What is required: Your answer should be the exact lines of the data below from the one containing "(486, 108) none" through the one containing "[886,357,940,375] Binlog ->"; please include nothing else.
###
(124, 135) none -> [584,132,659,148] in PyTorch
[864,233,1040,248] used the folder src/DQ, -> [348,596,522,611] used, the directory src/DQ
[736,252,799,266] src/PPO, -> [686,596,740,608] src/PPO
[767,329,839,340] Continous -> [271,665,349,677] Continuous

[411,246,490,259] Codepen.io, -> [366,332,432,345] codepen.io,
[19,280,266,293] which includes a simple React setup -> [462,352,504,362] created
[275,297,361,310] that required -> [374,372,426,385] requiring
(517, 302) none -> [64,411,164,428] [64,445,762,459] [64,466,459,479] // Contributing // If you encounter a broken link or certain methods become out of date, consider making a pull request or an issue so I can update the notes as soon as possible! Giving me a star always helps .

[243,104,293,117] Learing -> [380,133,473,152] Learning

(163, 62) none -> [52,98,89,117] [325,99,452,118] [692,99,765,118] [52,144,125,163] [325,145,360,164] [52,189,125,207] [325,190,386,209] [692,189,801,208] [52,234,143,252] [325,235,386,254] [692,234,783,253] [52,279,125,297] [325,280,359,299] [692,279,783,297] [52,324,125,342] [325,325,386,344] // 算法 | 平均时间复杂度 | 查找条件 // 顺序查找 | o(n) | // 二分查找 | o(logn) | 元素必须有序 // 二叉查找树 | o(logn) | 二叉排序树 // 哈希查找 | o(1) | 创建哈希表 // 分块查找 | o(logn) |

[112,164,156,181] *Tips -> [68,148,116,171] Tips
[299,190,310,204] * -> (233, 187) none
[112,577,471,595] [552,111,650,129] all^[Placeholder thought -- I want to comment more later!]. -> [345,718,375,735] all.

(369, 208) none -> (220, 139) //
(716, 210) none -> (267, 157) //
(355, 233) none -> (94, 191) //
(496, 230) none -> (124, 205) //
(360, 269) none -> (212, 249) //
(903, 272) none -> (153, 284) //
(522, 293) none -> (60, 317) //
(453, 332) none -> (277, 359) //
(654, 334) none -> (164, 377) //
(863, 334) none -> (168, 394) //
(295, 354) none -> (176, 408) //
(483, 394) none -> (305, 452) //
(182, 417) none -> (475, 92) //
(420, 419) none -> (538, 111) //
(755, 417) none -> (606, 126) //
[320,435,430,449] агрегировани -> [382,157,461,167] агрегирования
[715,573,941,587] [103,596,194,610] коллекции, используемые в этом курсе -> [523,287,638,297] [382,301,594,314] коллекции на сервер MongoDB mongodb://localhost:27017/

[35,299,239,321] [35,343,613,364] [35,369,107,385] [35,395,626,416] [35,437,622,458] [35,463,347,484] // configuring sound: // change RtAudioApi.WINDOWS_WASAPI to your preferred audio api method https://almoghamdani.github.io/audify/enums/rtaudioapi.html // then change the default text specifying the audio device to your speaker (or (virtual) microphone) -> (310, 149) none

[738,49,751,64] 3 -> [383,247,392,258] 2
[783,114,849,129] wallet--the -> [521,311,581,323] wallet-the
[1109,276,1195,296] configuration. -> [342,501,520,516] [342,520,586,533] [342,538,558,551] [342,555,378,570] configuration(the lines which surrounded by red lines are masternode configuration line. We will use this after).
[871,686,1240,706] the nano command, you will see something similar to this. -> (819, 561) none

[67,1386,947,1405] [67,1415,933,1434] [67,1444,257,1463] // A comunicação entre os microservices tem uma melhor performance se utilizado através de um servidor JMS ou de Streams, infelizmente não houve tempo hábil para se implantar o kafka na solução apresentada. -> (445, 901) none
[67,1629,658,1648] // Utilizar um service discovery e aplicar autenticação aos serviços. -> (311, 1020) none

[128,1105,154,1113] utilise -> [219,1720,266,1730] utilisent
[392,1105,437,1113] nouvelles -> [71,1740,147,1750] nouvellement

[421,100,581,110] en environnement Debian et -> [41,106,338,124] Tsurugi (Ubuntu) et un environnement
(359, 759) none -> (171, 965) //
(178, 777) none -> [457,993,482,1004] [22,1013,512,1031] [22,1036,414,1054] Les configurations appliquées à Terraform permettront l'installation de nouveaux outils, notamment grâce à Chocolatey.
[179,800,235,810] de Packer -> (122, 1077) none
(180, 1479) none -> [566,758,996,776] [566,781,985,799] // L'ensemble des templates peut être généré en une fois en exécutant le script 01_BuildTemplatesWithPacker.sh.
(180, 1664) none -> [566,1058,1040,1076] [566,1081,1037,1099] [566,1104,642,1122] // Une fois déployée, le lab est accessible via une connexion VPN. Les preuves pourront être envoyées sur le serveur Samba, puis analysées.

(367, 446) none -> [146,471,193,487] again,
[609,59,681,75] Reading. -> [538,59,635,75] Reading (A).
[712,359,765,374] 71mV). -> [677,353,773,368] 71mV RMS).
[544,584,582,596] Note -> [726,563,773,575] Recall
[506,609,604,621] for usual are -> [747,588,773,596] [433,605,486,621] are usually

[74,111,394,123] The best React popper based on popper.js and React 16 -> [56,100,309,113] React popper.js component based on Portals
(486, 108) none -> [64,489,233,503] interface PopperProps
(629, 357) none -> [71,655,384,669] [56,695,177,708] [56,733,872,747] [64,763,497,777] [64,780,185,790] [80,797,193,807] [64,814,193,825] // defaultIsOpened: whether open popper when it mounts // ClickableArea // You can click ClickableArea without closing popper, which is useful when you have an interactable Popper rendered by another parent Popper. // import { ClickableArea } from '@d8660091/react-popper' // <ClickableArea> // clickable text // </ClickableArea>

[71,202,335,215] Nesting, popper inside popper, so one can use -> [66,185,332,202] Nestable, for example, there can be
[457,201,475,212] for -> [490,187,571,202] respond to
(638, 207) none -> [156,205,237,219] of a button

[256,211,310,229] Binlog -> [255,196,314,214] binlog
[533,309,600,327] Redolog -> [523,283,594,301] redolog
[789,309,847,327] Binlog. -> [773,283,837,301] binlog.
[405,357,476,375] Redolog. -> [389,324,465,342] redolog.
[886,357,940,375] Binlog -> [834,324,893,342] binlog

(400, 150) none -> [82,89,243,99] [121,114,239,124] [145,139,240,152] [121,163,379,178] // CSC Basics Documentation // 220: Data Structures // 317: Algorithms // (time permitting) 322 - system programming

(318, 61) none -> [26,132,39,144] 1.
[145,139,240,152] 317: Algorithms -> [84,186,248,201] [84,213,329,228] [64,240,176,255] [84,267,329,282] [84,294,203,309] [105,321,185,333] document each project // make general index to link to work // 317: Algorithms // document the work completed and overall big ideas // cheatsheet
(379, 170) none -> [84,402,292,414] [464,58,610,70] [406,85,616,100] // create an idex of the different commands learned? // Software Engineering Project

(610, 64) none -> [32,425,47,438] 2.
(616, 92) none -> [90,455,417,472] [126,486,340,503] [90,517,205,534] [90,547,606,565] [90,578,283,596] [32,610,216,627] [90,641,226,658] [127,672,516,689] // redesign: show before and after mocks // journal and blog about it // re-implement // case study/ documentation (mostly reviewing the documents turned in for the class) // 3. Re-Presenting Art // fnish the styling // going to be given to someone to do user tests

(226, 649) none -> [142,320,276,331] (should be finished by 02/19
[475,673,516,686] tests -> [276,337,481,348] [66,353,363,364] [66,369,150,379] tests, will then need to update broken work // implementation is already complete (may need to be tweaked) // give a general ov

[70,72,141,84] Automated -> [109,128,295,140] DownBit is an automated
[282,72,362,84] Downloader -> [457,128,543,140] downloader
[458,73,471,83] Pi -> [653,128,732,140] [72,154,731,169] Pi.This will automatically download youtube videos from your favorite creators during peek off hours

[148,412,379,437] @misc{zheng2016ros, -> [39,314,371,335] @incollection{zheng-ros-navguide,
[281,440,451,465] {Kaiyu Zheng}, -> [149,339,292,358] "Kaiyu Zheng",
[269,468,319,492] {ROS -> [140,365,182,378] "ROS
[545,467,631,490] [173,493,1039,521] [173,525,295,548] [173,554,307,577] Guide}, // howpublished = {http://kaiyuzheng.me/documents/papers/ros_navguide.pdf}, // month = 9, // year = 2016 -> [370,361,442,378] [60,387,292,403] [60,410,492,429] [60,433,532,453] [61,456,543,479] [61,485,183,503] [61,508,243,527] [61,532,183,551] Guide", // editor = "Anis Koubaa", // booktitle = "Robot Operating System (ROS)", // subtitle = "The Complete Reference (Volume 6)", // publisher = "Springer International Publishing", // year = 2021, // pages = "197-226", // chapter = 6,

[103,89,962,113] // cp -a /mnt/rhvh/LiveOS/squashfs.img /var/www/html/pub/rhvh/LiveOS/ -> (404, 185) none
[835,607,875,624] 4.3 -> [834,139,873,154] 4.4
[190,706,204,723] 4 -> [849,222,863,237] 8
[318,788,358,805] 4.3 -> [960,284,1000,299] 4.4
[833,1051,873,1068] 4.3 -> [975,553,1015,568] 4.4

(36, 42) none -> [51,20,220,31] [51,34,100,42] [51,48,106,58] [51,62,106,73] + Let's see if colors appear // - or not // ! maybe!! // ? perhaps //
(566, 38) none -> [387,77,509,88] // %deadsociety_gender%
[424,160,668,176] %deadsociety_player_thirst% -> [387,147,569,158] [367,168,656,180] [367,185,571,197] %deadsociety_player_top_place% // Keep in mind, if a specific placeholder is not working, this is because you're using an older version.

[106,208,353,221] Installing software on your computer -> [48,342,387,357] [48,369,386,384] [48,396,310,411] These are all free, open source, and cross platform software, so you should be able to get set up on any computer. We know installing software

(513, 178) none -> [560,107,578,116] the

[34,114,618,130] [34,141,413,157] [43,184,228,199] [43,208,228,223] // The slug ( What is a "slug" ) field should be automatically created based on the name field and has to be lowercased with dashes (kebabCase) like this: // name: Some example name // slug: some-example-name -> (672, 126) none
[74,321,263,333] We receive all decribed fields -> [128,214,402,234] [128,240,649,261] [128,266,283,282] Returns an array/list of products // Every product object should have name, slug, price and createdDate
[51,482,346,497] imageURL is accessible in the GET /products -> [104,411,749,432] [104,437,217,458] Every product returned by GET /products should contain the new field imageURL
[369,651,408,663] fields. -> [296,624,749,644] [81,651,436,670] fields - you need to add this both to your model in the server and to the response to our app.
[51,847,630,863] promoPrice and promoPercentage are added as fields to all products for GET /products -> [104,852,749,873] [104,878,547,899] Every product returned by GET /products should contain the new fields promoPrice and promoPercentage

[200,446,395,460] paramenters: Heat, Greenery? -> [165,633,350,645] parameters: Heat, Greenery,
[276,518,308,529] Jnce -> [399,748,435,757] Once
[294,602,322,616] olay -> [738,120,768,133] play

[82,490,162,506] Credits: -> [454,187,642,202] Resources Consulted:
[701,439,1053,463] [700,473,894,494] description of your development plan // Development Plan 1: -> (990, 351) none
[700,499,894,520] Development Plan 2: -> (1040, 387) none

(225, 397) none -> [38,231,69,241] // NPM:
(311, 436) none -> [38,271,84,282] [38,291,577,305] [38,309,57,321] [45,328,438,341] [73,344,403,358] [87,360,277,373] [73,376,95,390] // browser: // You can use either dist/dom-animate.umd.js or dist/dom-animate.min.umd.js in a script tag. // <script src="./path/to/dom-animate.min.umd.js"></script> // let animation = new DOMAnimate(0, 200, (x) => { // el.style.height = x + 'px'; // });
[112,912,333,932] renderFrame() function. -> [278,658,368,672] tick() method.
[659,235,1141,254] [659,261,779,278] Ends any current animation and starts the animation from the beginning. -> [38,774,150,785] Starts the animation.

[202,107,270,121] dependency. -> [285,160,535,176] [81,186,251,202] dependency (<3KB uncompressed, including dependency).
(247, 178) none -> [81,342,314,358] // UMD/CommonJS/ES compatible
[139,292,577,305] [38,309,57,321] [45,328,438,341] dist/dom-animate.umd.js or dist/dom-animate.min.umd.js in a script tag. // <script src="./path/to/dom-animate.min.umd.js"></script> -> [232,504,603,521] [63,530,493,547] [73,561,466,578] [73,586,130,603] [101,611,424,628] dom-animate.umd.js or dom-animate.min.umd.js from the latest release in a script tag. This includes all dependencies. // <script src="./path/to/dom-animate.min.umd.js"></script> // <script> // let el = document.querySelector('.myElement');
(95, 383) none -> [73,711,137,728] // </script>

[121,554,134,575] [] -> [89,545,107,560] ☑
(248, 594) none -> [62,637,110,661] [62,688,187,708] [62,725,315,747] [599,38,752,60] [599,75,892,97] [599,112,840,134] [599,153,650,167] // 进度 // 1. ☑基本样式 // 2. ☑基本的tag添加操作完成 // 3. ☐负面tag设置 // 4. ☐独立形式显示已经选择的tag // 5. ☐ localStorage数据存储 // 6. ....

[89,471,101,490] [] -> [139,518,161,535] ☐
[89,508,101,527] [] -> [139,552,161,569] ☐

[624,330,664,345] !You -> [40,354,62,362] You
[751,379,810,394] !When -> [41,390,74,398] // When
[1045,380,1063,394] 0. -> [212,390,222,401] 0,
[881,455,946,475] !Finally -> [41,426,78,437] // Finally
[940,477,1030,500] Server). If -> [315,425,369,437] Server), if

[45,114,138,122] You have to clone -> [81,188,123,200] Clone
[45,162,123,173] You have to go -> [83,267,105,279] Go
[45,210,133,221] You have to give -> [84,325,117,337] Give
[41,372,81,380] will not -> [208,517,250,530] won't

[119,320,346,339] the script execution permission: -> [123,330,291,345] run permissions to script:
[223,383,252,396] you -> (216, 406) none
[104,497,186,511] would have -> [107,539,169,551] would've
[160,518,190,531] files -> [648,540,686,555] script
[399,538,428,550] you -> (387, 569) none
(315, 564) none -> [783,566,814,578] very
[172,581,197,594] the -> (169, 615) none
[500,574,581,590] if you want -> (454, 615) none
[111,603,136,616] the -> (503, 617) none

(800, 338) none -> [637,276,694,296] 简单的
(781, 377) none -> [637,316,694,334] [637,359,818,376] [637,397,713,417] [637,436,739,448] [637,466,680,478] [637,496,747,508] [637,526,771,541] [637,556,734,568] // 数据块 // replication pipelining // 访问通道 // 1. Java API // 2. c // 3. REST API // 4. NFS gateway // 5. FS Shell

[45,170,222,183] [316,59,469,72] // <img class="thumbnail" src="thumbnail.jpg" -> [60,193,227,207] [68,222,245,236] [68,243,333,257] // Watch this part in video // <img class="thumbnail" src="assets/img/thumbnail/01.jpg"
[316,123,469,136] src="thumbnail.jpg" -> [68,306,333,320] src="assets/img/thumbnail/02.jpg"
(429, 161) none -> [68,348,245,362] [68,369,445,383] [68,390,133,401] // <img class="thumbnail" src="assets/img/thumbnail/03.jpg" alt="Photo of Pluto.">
###
Solution to this problem:
(486, 108) none -> [64,489,233,503] interface PopperProps
(629, 357) none -> [71,655,384,669] [56,695,177,708] [56,733,872,747] [64,763,497,777] [64,780,185,790] [80,797,193,807] [64,814,193,825] // defaultIsOpened: whether open popper when it mounts // ClickableArea // You can click ClickableArea without closing popper, which is useful when you have an interactable Popper rendered by another parent Popper. // import { ClickableArea } from '@d8660091/react-popper' // <ClickableArea> // clickable text // </ClickableArea>

[71,202,335,215] Nesting, popper inside popper, so one can use -> [66,185,332,202] Nestable, for example, there can be
[457,201,475,212] for -> [490,187,571,202] respond to
(638, 207) none -> [156,205,237,219] of a button

[256,211,310,229] Binlog -> [255,196,314,214] binlog
[533,309,600,327] Redolog -> [523,283,594,301] redolog
[789,309,847,327] Binlog. -> [773,283,837,301] binlog.
[405,357,476,375] Redolog. -> [389,324,465,342] redolog.
[886,357,940,375] Binlog -> [834,324,893,342] binlog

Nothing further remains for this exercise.